West Texas Intermediate (WTI) (69.01)
WTI achieved $75.38 last month, just about a buck shy of the $76.47 target from our January 2018 forecast and restated in our Mar 3, 2018 forecast. Short term prices at this writing showing evidence to move lower as daily prices have opened and closed below the 20-day moving average (69.65) though remaining above the 200-day moving average since Sept 2017.
Key mathematical support comes in at 63.95 and the 200-day moving average at 64.16, as these levels found bids in June with institutional buying and futures traders bids moving prices to the 2018 high of 75.38 in July.
To the downside, look for daily prices to open and close below 63.95 to support further price decline to 60.42 as a daily open and lower below 63.95 followed by a weekly open and lower close will complete the rise from the September 2017 low of 45.48 at the 2018 high 75.38 and risk further price decline to 56.90 with the probability of price consolidation within a 56.90-63.95 zone.
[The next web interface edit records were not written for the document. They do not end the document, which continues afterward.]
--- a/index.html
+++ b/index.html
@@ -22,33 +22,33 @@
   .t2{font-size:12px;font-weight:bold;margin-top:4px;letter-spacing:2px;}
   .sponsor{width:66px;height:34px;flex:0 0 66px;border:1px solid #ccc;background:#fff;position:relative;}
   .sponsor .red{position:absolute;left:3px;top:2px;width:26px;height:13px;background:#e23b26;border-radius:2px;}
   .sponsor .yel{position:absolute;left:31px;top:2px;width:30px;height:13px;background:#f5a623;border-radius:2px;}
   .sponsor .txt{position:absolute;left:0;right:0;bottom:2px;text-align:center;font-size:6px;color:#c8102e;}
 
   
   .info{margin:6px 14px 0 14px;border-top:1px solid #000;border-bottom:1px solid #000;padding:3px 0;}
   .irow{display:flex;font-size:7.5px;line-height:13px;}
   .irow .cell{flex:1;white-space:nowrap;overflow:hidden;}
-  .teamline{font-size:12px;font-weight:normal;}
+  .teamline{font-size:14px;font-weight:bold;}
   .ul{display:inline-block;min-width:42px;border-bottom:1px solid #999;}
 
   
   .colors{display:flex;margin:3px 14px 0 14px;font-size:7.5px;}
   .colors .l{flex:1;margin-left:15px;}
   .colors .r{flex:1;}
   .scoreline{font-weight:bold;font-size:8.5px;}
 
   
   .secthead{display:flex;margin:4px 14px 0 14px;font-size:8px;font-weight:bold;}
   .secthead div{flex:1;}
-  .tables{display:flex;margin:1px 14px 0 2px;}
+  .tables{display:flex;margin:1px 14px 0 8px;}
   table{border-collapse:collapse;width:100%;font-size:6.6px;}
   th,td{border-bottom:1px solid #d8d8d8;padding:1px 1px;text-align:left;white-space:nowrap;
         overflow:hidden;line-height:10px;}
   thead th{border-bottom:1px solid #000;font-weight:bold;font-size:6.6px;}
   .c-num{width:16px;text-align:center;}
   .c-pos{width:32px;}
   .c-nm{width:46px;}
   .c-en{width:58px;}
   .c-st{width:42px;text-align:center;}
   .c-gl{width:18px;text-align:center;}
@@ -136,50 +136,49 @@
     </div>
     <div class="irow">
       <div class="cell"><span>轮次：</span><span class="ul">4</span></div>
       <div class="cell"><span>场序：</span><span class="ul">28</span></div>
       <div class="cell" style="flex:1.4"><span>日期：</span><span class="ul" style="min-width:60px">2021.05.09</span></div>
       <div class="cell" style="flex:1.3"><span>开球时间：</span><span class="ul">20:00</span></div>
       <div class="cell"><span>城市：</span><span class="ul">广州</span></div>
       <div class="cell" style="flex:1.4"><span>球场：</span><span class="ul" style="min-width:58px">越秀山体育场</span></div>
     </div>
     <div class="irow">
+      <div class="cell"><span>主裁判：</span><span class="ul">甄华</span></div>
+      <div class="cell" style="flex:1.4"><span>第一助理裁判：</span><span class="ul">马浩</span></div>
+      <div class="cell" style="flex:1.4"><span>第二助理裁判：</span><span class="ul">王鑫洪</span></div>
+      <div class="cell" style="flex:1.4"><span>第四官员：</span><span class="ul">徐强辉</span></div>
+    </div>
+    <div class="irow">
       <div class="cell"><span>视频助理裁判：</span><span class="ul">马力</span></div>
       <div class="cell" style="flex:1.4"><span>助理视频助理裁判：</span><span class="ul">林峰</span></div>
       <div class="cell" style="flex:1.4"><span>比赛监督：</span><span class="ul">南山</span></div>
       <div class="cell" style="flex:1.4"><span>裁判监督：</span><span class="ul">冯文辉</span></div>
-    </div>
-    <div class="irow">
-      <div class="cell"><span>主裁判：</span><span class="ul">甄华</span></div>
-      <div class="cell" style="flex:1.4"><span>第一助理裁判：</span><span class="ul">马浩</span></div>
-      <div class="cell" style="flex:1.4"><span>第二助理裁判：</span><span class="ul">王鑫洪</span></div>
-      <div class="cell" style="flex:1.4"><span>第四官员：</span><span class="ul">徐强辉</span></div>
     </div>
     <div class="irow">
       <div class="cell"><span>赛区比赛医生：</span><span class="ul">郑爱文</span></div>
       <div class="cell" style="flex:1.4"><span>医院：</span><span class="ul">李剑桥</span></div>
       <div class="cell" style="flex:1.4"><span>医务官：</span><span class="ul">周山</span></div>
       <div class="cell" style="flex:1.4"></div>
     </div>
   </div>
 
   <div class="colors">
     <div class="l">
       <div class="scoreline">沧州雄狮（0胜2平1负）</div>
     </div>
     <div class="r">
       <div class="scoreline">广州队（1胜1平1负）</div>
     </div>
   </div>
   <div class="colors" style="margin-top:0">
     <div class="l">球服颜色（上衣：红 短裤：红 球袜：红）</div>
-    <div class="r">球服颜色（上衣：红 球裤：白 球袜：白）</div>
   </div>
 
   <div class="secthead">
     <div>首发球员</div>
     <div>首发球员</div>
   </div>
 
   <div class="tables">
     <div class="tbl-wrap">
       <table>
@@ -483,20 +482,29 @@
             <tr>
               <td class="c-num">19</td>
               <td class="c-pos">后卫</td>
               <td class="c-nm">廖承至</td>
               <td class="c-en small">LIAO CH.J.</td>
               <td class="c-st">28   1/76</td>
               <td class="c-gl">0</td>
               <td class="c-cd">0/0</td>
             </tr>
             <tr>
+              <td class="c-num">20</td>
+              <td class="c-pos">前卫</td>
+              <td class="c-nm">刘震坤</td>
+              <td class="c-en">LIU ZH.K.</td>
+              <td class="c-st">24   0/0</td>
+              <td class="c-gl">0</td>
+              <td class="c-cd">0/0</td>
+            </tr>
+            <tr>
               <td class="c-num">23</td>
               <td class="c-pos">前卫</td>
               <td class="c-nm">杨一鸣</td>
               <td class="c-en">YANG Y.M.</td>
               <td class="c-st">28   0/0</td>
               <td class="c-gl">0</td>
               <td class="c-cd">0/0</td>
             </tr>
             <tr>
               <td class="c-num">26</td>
As to the upside, only a daily open and higher close above 75.38 will support a further rise to our 2018 target of $76.47 and higher. More on this outlook as it unfolds..
Medium-Term and Long-Term Outlook
Both the medium term and long-term models support continued prices rise in WTI into the months and years ahead as both models confirming 77% probability that prices will witness 108.11 (2014 high) before 25.75 (2016 low), though this % probability will dramatically improve as weekly and monthly prices open and close above the following mathematical levels resulting in the subsequent probability % outcome, 76.47 (83%), 88.32 (93%).
In other words, weekly prices and monthly prices opening and closing higher above 88.32 will result in a 93% probability that prices will move to 108.11.
However, until such a break occurs, both the medium term and long-term models support a broad range of 45.08-88.32 into the months ahead and a short-term range of 51.41-75.38. ONLY a sustained move outside either range will witness continued price move in the direction of the range break. More details on this scenario once the breakout occurs.
Fundamentally speaking, what is supporting our mathematical model continues to be the rapidly developing and expanding emerging economies.
The vast majority of the world economies are emerging as opposed to the advanced economies such as USA, Canada, Japan, France, UK, Germany, Italy, These emerging economies have average growth in Gross Domestic Product (GDP) of 6% per year for the last five years with the top emerging economies averaging over 10% per year since 2013. (GDP is the total goods and services produced by an economy in a monetary measure.)
And all these economies need oil and the three largest producers of oil in the world are the United States, Saudi Arabia, and Russia. Current global consumption is approximately 100 million barrels per day with current global output essentially the same. Consumption Forecast for 2019 are 104 million barrels per day and the current maximum capable production of oil in the world from all sources at 100% utilization is approximately 107 million barrels a day.
Do the math, the world is nearing a global energy shortage.
Oil is used to run the power plants which produce 80% of the world’s electricity. The world is on a razor-thin margin between surplus and deficit.
Unlike the great wealth transfers from the oil booms of the 1970’s. 1980’s and 1990’s where the middle east was the beneficiary, this time it will be the United States and it’s oil producers and partners. Oil prices are going higher and it will dramatically change our way of life in the future.